Las Vegas, la porte des enfers
J’ai détesté Vegas.
J’ai détesté Las Vegas comme j’ai rarement détesté un lieu. La dernière fois, c’était Johannesburg, en 2018. Principalement parce que dans la métropole sud africaine, j’avais peur pour ma vie. Parce que dans la ville listée parmi les plus dangereuses au monde, il est difficile d’en accepter les conditions humaines, la pauvreté et la violence qui, pour moi, petite Européenne, me dépassent. Parce que les enjeux sociaux-économiques sont compliqués, entachés par les erreurs des générations précédentes. Formulation délicate pour définir: le racisme.

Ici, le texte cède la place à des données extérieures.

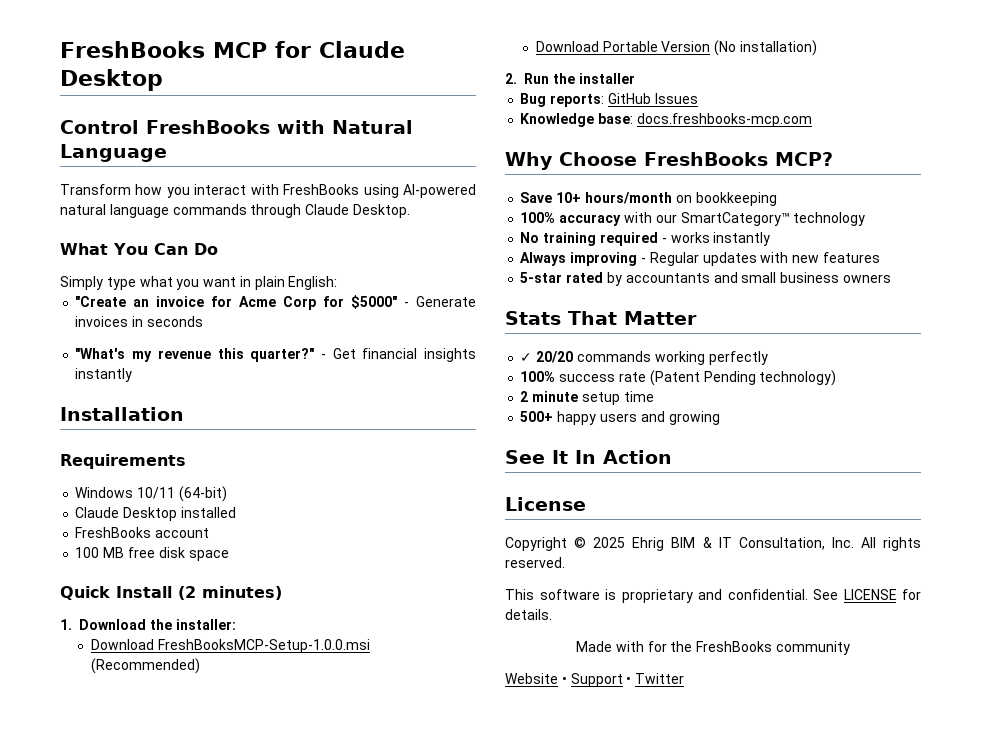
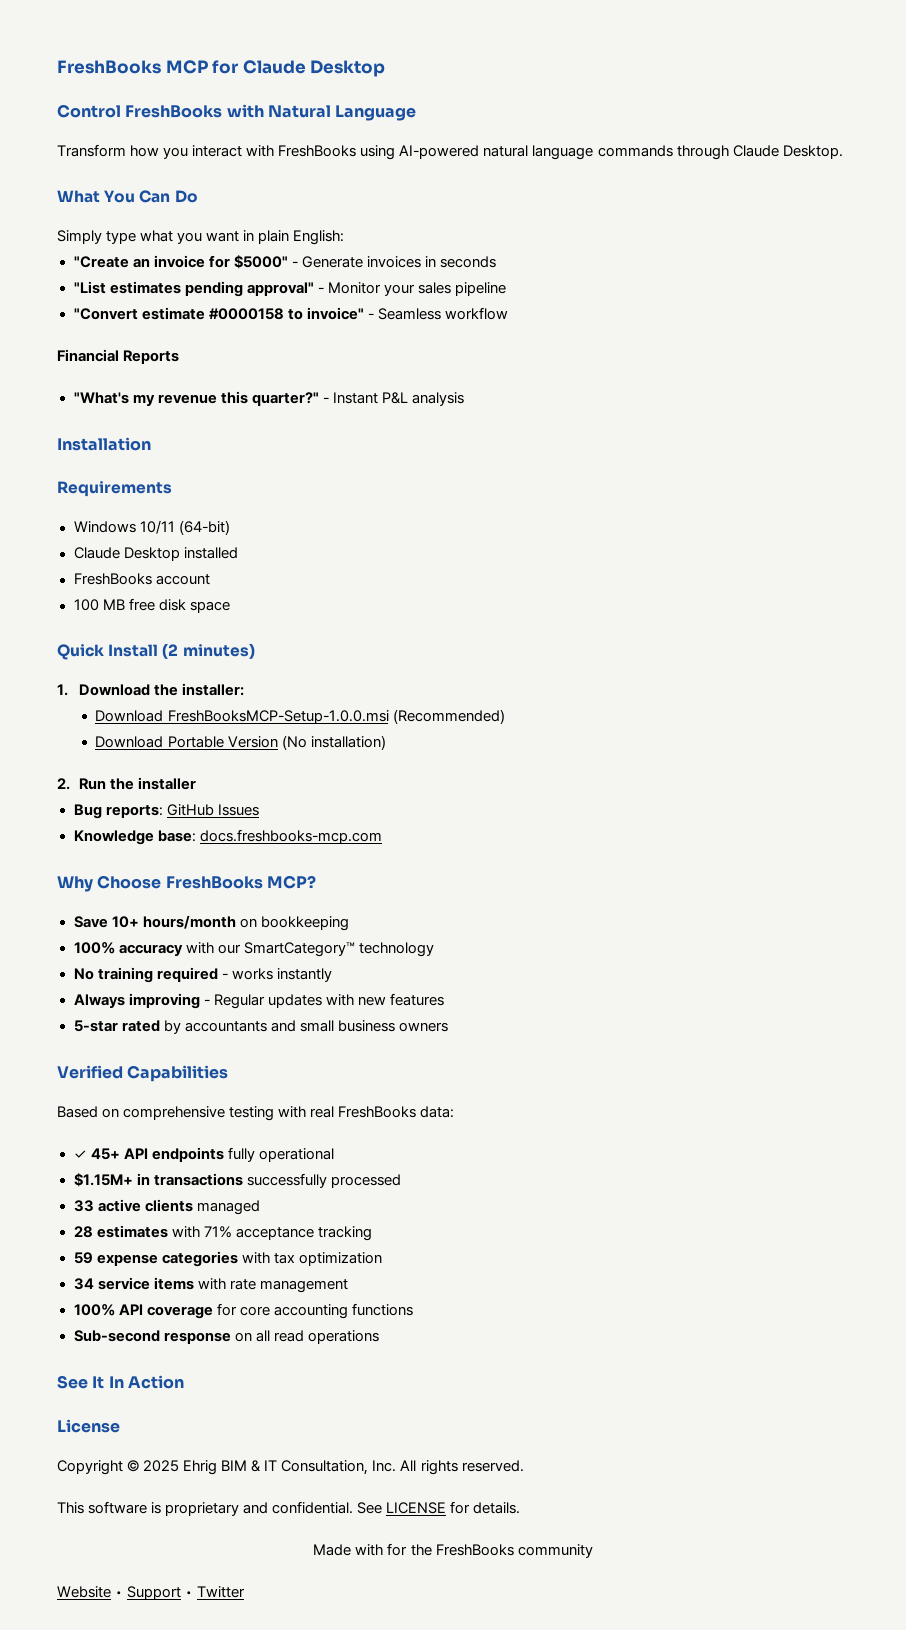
- "Create an invoice for Acme Corp for $5000" - Generate invoices in seconds
+ "Create an invoice for $5000" - Generate invoices in seconds
+ "List estimates pending approval" - Monitor your sales pipeline
+ "Convert estimate #0000158 to invoice" - Seamless workflow
+ Financial Reports
- - Get financial insights instantly
+ - Instant P&L analysis
- Stats That Matter
- ✓ 20/20 commands working perfectly
- 100% success rate (Patent Pending technology)
- 2 minute setup time
- 500+ happy users and growing
+ Verified Capabilities
+ Based on comprehensive testing with real FreshBooks data:
+ ✓ 45+ API endpoints fully operational
+ $1.15M+ in transactions successfully processed
+ 33 active clients managed
+ 28 estimates with 71% acceptance tracking
+ 59 expense categories with tax optimization
+ 34 service items with rate management
+ 100% API coverage for core accounting functions
+ Sub-second response on all read operations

S’il faut comparer ce qui est comparable, Vegas n’a pas la prétention d’être issue d’un contexte socio-politique complexe. La ville des excès ne peut pas se planquer derrière l’excuse de l’identité controversée car chargée d’histoire. Vegas est une coquille vide dont la seule solution au problème de son existence serait la radiation. Et j’entends déjà les soupirs offusqués (ou serait-ce du soulagement parce que vous n’osez pas dire que vous aussi vous n’avez pas aimé la ville la “plus cool”?). Consciente de nager à contre-courant puisque la seule fierté dont la ville américaine peut se targuer n’est autre que : les gens l’adorent.

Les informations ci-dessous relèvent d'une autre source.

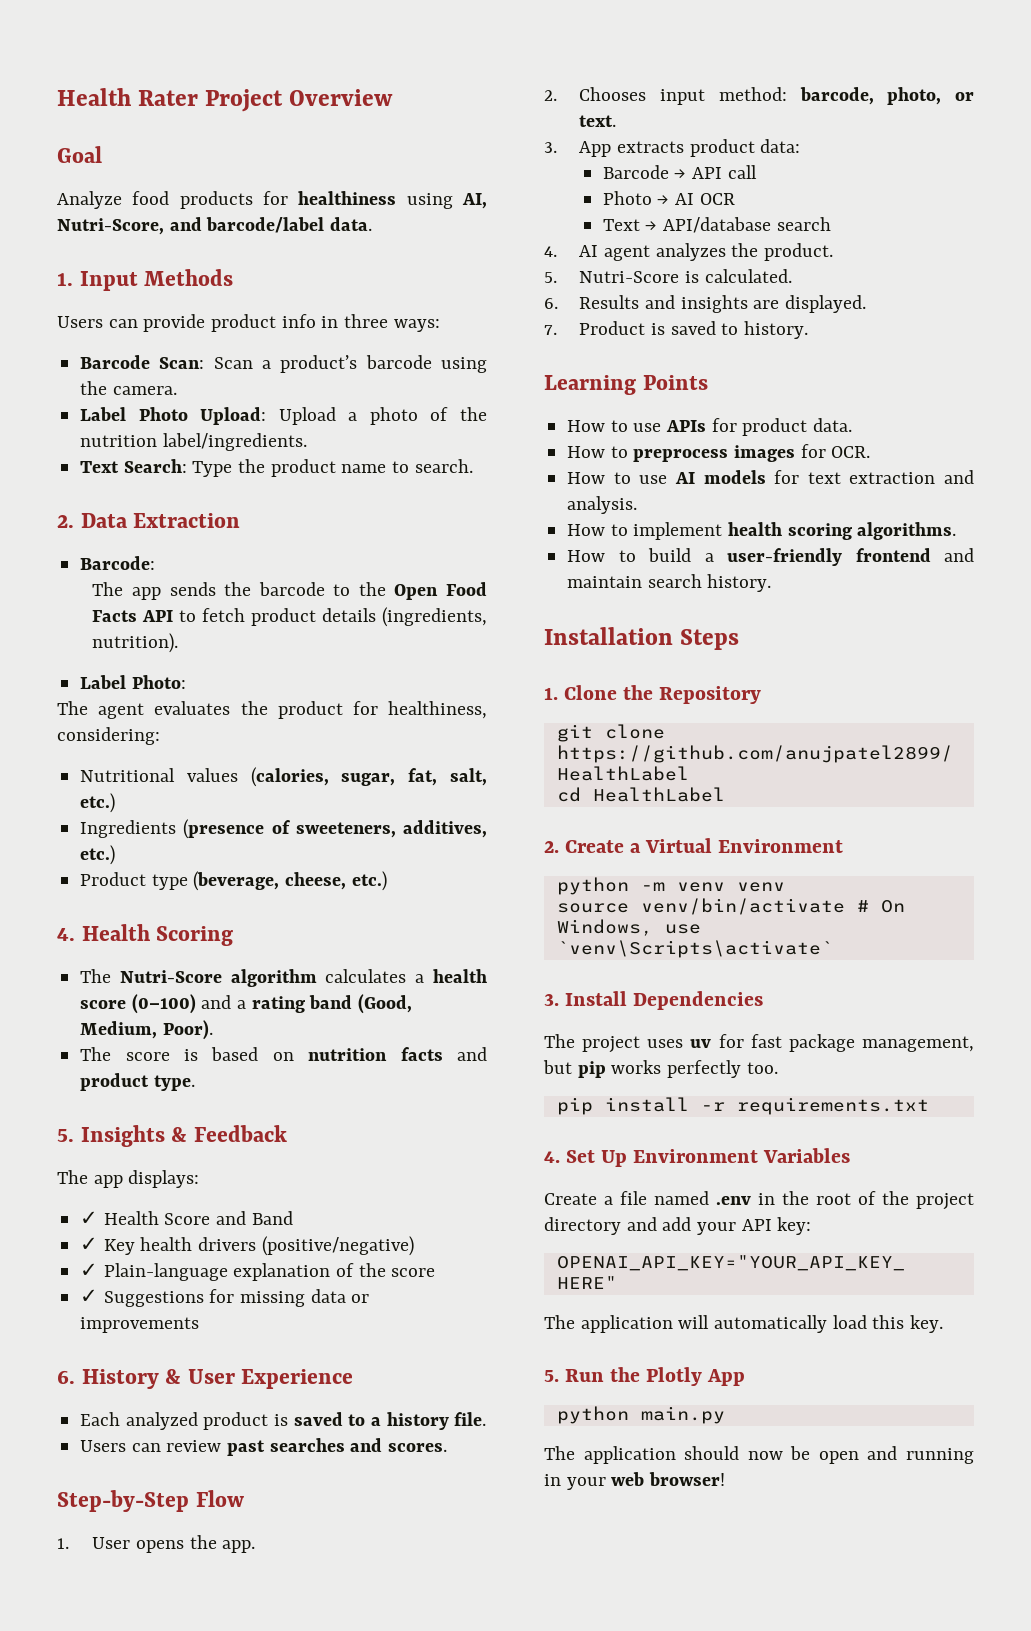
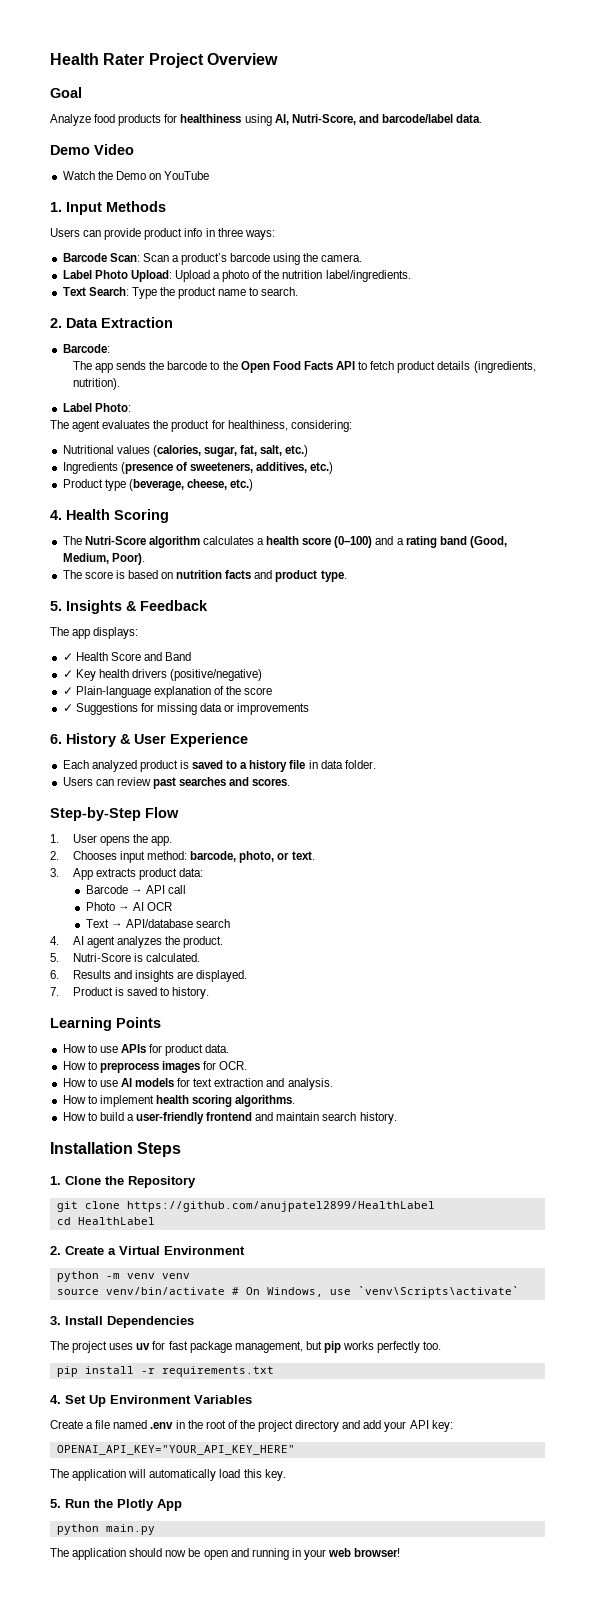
+ Demo Video
+ Watch the Demo on YouTube
- Each analyzed product is saved to a history file.
+ Each analyzed product is saved to a history file in data folder.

Je déteste probablement Vegas autant que je déteste les anchois, les gens qui coupent les spaghettis, le mois de novembre, marcher avec des chaussettes mouillées, la pizza hawaïenne, passer la panosse, les shots de Jäger en fin de soirée (aussi au début), les pieds, la couleur moutarde ou me faire doubler par un camion. Je déteste Vegas autant que je déteste Trump. Corrélation de haine probablement provoquée par son immonde tour dorée qui se dresse droit devant notre chambre d’hôtel, tout aussi ridiculeusement disproportionnée. Même en fermant les yeux, je la vois encore. Et elle va continuer à me narguer durant les trois jours de mon séjour au sud du Nevada.

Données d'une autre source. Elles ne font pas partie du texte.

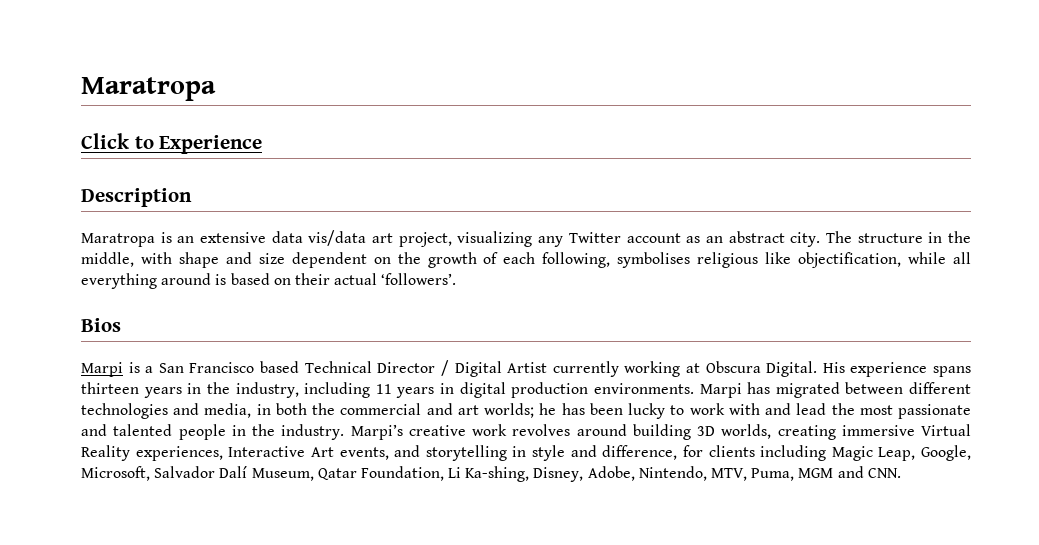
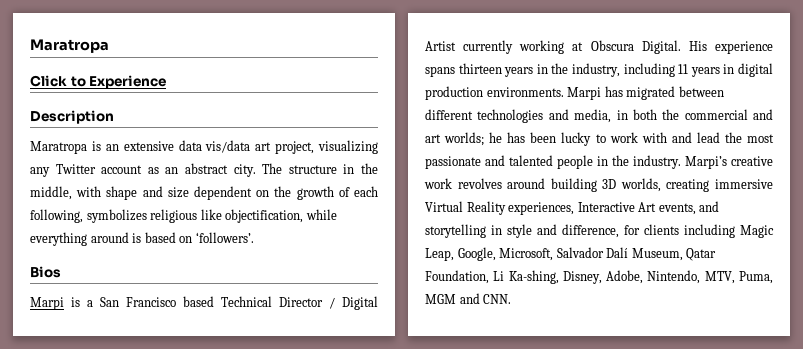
- The structure in the middle, with shape and size dependent on the growth of each following, symbolises religious like objectification, while all everything around is based on their actual ‘followers’.
+ The structure in the middle, with shape and size dependent on the growth of each following, symbolizes religious like objectification, while everything around is based on ‘followers’.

Une expérience sociologique
Il fait 48° C. A ce stade, la chaleur n’est plus étouffante puisque j’ai déjà arrêté de respirer. On est passé directement à l’étape cuisson et j’ai l’impression d’être une petite chipolata suisse en train de me faire rissoler le lard sur un barbecue à charbon arrosé à l’alcool à brûler entre deux grosses côtes de boeuf (et pas le boeuf élevé à l’air de la montagne suisse). Et sur ce brasero géant, d’immenses tours qui ne sont qu’une série d’hôtels plus extravagants les uns que les autres, s’érigent au milieu du désert de Mojave.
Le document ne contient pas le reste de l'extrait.